Fosse Georg Büchner (1813-1837) escritor sem talento e a Morte de Danton bem podia ser pouco mais do que um panfleto dramático redigido pelo revolucionário que era. Por isso, o dramaturgo alemão a modos que efectua uma autópsia, inevitavelmente superficial, longe dos compêndios de História (e também das convenções teatrais da época), à mãe de todas as revoluções através do cerco, da condenação e da morte a um dos seus pais; idealista ultrapassado pela realidade, pela prática do novo poder, descontente com a cristalização do seu ideal numa ordem autoritária e dogmática exercida em nome da pureza original de Liberdade, Igualdade e Fraternidade. Ainda assim, este Danton (Albano Jerónimo) desencantado, que verifica o caos do mundo enquanto reclama de si e dos seus a audácia necessária à vitória, vive entre a impotência e o lamento, consumindo-se no seu conflito interior, ao mesmo tempo que o tenta afogar em álcool e sexo, e, paradoxalmente, perseguir a quimera de retomar o sonho que o incorruptível Robespierre (Nuno Nunes) está à beira de tornar no Reinado do Terror.

Nuno Cardoso encena estes quatro actos de tensão política e social com um olho na actualidade, como não podia deixar de ser, porém sem a impor, pois a substância da sua leitura parece permanecer fiel à interrogação do original: afinal o que é uma revolução depois da festa?, deixando aos espectadores o trabalho de estabelecer as relações que muito bem entenderem ou mais lhes convierem.
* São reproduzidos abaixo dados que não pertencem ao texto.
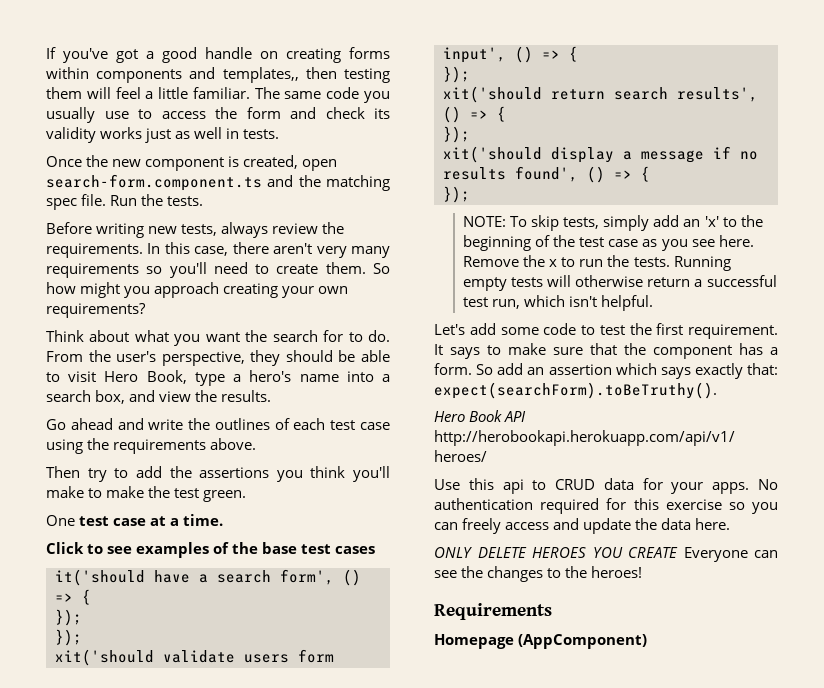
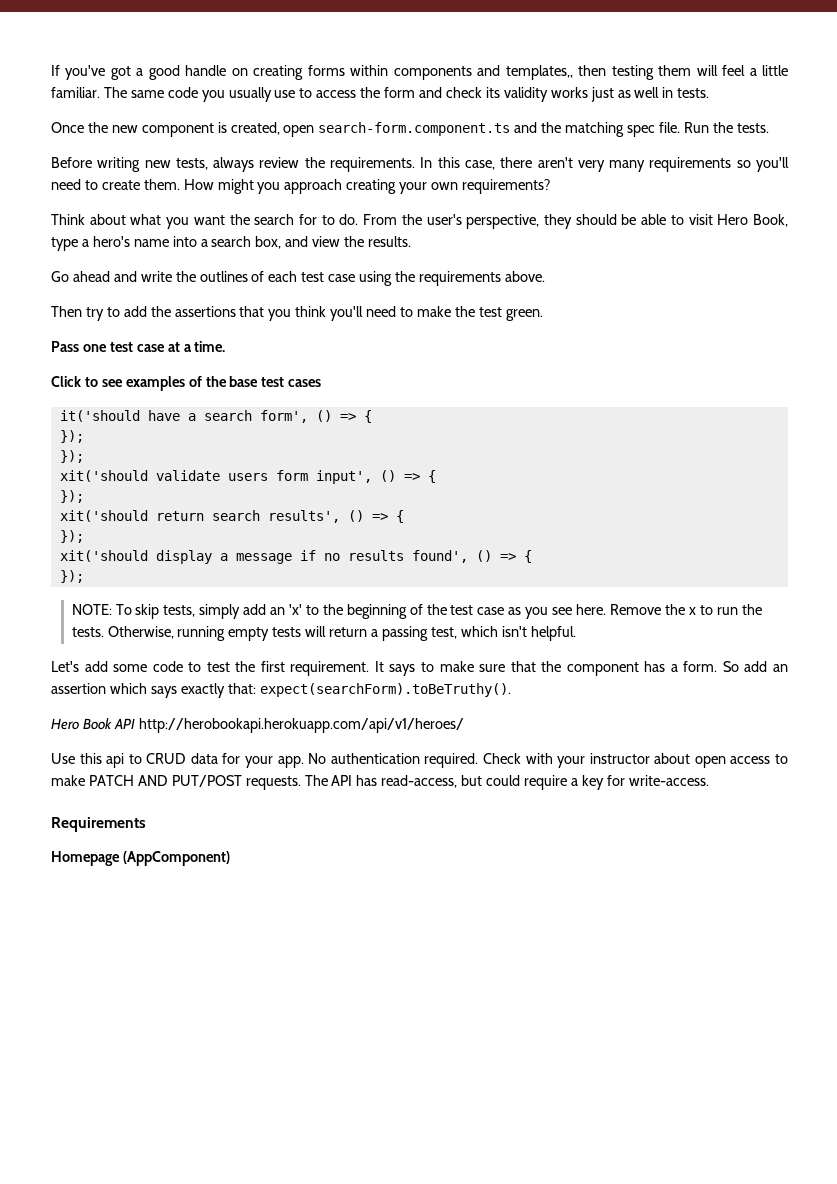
[373,263,390,274] [46,282,76,294] So how -> [183,179,214,190] How
(270, 472) none -> [239,306,265,317] that
[46,486,84,498] make -> [366,306,397,317] need
[46,515,75,526] One -> [51,341,107,352] Pass one
[673,256,731,271] Running -> [107,626,226,641] Otherwise, running
[575,275,644,287] otherwise -> (327, 631) none
[706,275,777,287] [463,297,521,309] successful test run, -> [381,626,457,641] passing test,
[712,482,750,494] apps. -> [277,756,304,768] app.
[540,498,778,514] [434,518,731,534] [434,547,778,562] [434,566,643,582] required for this exercise so you can freely access and update the data here. // ONLY DELETE HEROES YOU CREATE Everyone can see the changes to the heroes! -> [424,753,788,768] [51,775,709,790] required. Check with your instructor about open access to make PATCH AND PUT/POST requests. The API has read-access, but could require a key for write-access.

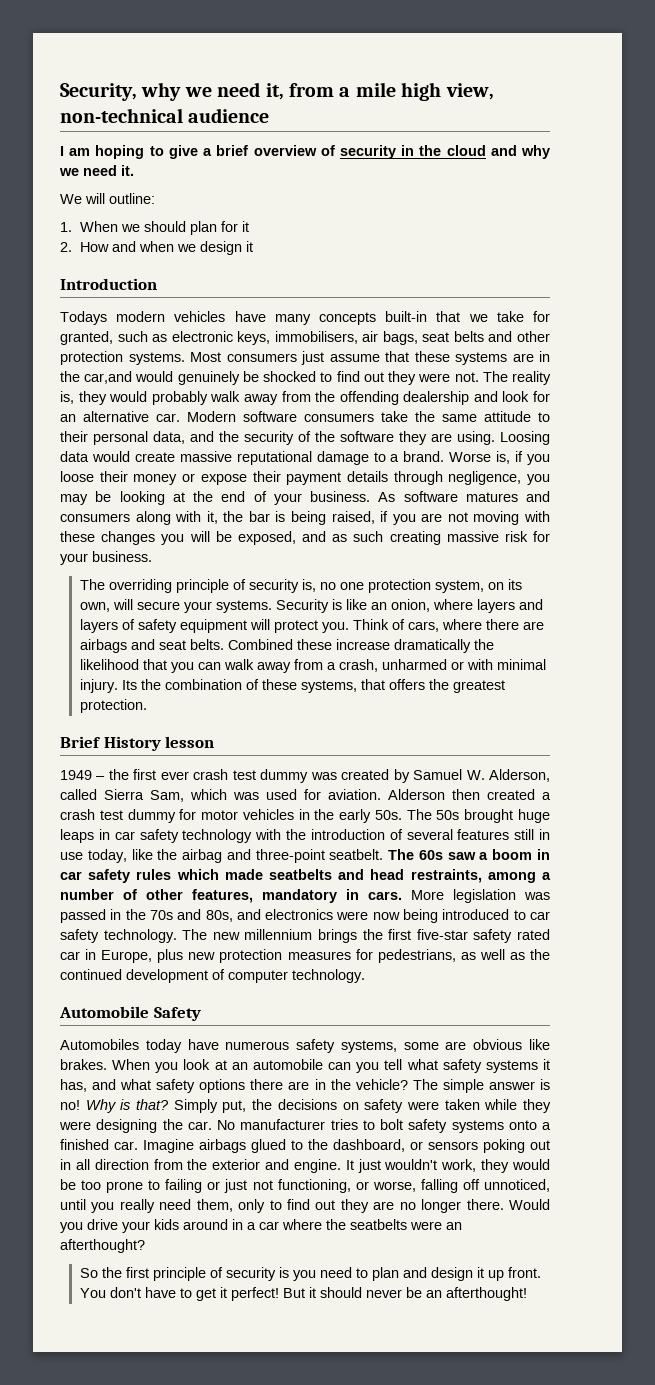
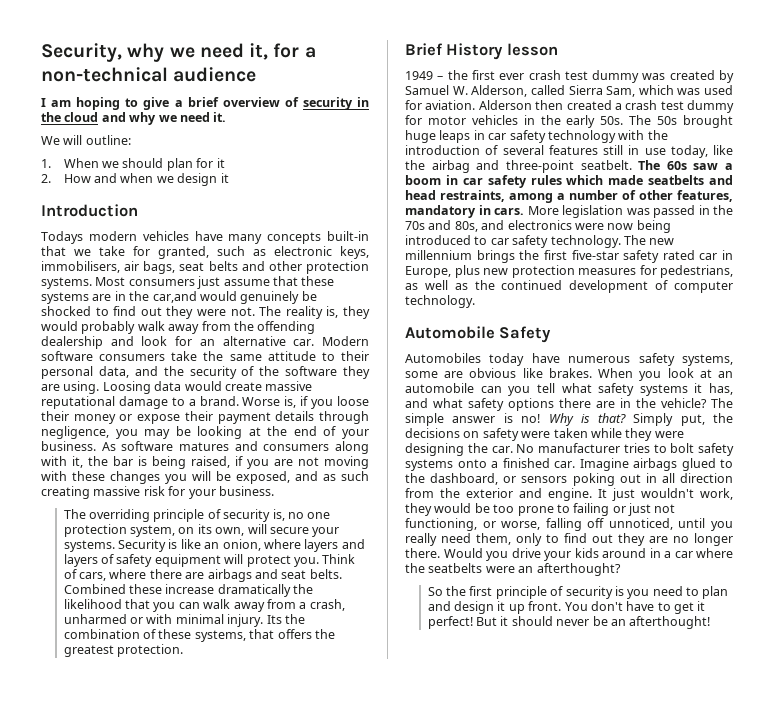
[289,82,494,101] from a mile high view, -> [273,43,316,58] for a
O que em palco se traduz em movimento frenético dos actores; as suas múltiplas personagens pouco a pouco chocando com a realidade, a desventura; a desilusão conflituando com o desejo e a crença de que tudo é passageiro e que a Razão triunfará sobre o despotismo, aos poucos procurando o seu anticlímax… e o cadafalso.

Ora, é aqui que a reflexão sobre a violência como único caminho para a virtude das revoluções se desencontra de um trajecto cénico até aí escorreito. Subitamente, como as trevas desenhadas pela luz de José Álvaro Correia caem sobre o cenário industrialmente opressivo de F. Ribeiro, a acção esmorece, como se a chama que alumiou os primeiros actos se extinguisse numa espécie de agonia. A agonia de quem criou um labirinto e não lhe encontra a saída.